C'est le premier film d'animation japonais a avoir dépassé, en recettes et en nombres de spectateurs, un blockbuster américain (Titanic) dans son propre pays. Plusieurs fois récompensés (Ours d'or du meilleur film au Festival de Berlin,Oscar du meilleur film d'animation en 2003...), le Voyage de Chihiro nous transporte dans un monde fantastique où l'imaginaire et les sentiments, tels que la peur, l'amour et l'amitié, sont prédominants.

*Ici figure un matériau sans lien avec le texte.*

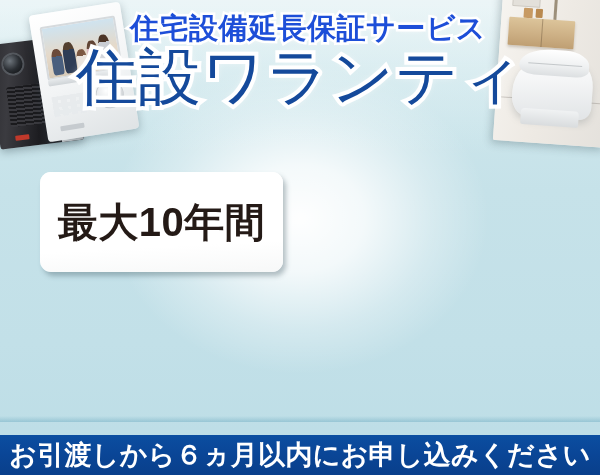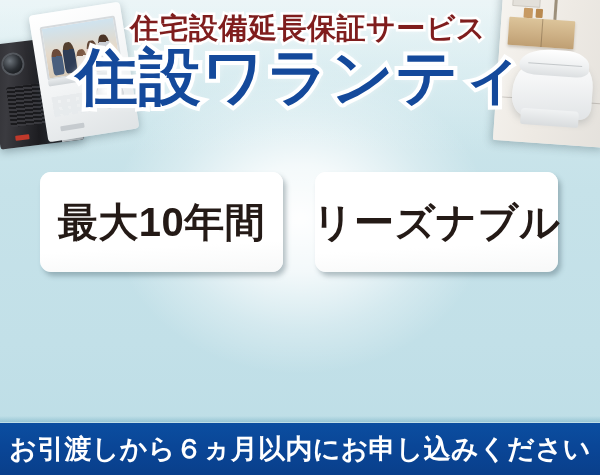--- a/index.html
+++ b/index.html
@@ -258,7 +258,7 @@
     font-size: 29px;
     font-weight: bold;
     letter-spacing: 0.5px;
-    color: #7f1d1d;
+    color: #1d4ed8;
     line-height: 1;
     margin: 0 0 2px 16px;
     -webkit-text-stroke: 5px #ffffff;

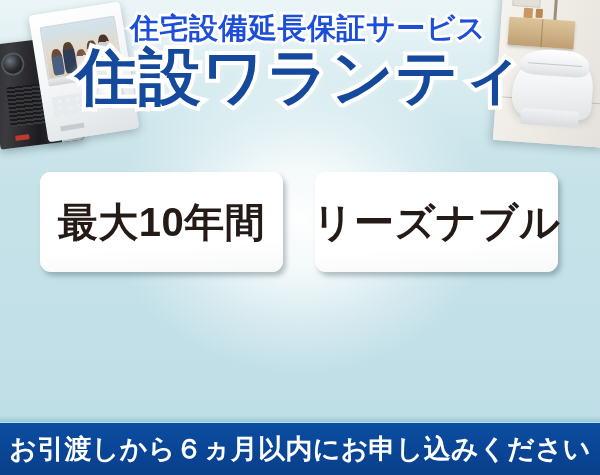--- a/index.html
+++ b/index.html
@@ -269,7 +269,7 @@
   }
   .maintitle {
     font-size: 62px;
-    font-weight: bold;
+    font-weight: normal;
     letter-spacing: 1px;
     color: #14499b;
     line-height: 1.02;

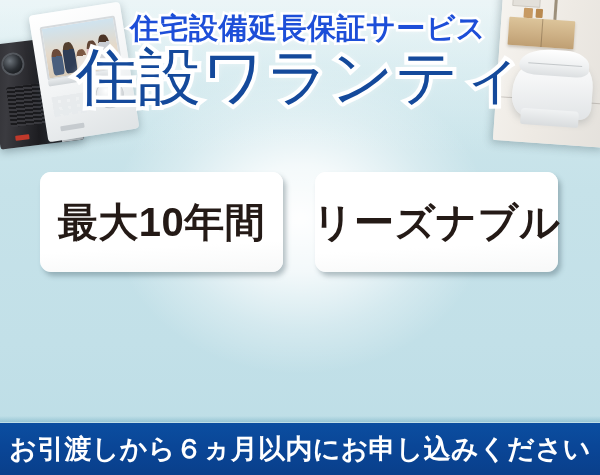--- a/index.html
+++ b/index.html
@@ -390,9 +390,6 @@
     <div class="card">
       <span class="card-label">最大10年間</span>
     </div>
-    <div class="card">
-      <span class="card-label">リーズナブル</span>
-    </div>
   </div>
 
   <div class="cta">

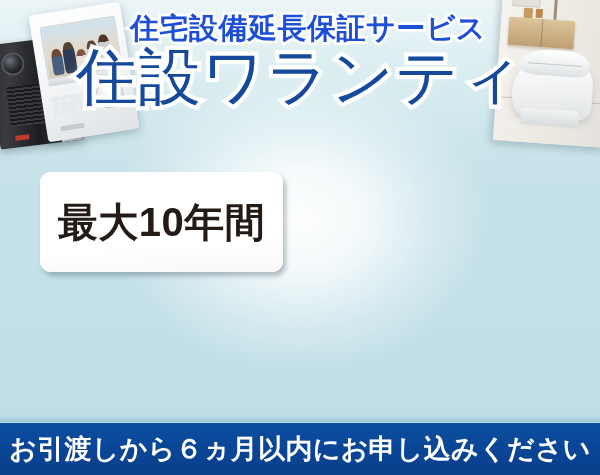--- a/index.html
+++ b/index.html
@@ -318,7 +318,7 @@
     position: absolute;
     left: 0; right: 0;
     bottom: 0;
-    height: 52px;
+    height: 40px;
     background: linear-gradient(180deg, #0b4ea0 0%, #0a4697 45%, #093f8b 100%);
     display: flex;
     align-items: center;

Sur le point d'emménager dans une nouvelle maison avec ses parents, Chihiro, une petite fille de 10 ans se retrouvent avec ceux-ci dans une ville abandonnée où ils trouvent de la nourriture en abondance. Affamés, ses parents se jettent sur la nourriture et se retrouvent bientôt transformés en cochons. Effrayée, Chihiro s'enfuit et atterrit bientôt, la nuit tombée, dans une ville féérique et animée mais peuplée de personnages étranges. Elle fait la connaissance d'Haku, un jeune garçon qui semble avoir une position importante dans cette ville. Il est en fait le bras droit attitré de Yubaba, une sorcière qui dirige un bâtiment de bains et qui est liée par une promesse, celle de donner du travail à quiconque lui en demandera.

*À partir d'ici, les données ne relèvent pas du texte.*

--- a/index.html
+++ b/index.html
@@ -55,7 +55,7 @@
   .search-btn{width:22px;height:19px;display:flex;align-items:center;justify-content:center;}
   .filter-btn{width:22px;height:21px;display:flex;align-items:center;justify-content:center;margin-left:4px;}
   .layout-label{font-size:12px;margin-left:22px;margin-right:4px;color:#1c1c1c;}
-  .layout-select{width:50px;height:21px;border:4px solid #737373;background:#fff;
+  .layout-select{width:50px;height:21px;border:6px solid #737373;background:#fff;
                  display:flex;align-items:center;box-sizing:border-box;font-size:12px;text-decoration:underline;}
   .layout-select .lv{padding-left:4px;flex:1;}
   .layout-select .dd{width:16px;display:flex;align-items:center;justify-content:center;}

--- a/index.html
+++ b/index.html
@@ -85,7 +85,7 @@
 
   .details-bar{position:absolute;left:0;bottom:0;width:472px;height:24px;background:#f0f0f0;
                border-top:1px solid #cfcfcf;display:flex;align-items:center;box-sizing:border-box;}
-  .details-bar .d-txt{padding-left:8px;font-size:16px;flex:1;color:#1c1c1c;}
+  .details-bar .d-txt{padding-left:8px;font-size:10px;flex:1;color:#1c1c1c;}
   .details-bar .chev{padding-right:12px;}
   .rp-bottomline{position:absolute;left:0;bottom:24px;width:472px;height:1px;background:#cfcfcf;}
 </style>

Chihiro devient alors une nouvelle employée mais en échange, elle doit renoncer à son nom et se fait alors appeler Sen, tout en espérant pouvoir un jour redonner un aspect humain à ses parents. Au cours de son voyage au pays des esprits, Chihiro rencontrera le vieux Kamaji, Lin, un bébé géant, un esprit portant une sorte de masque blanc qui n'aura de cesse de la suivre partout où elle ira... Elle apprendra alors qui est vraiment Haku, un lien avec son passé qui lui permettra de se retrouver elle-même...
Pas de vraie leçon de morale dans ce Miyazaki mais un film qui montre les peurs d'une petite fille face à la perspective de se retrouver dans un endroit qu'elle ne connaît pas (le déménagement). Ce film prône le retour à des valeurs, au respect des esprits ancestraux propres à la culture japonaise.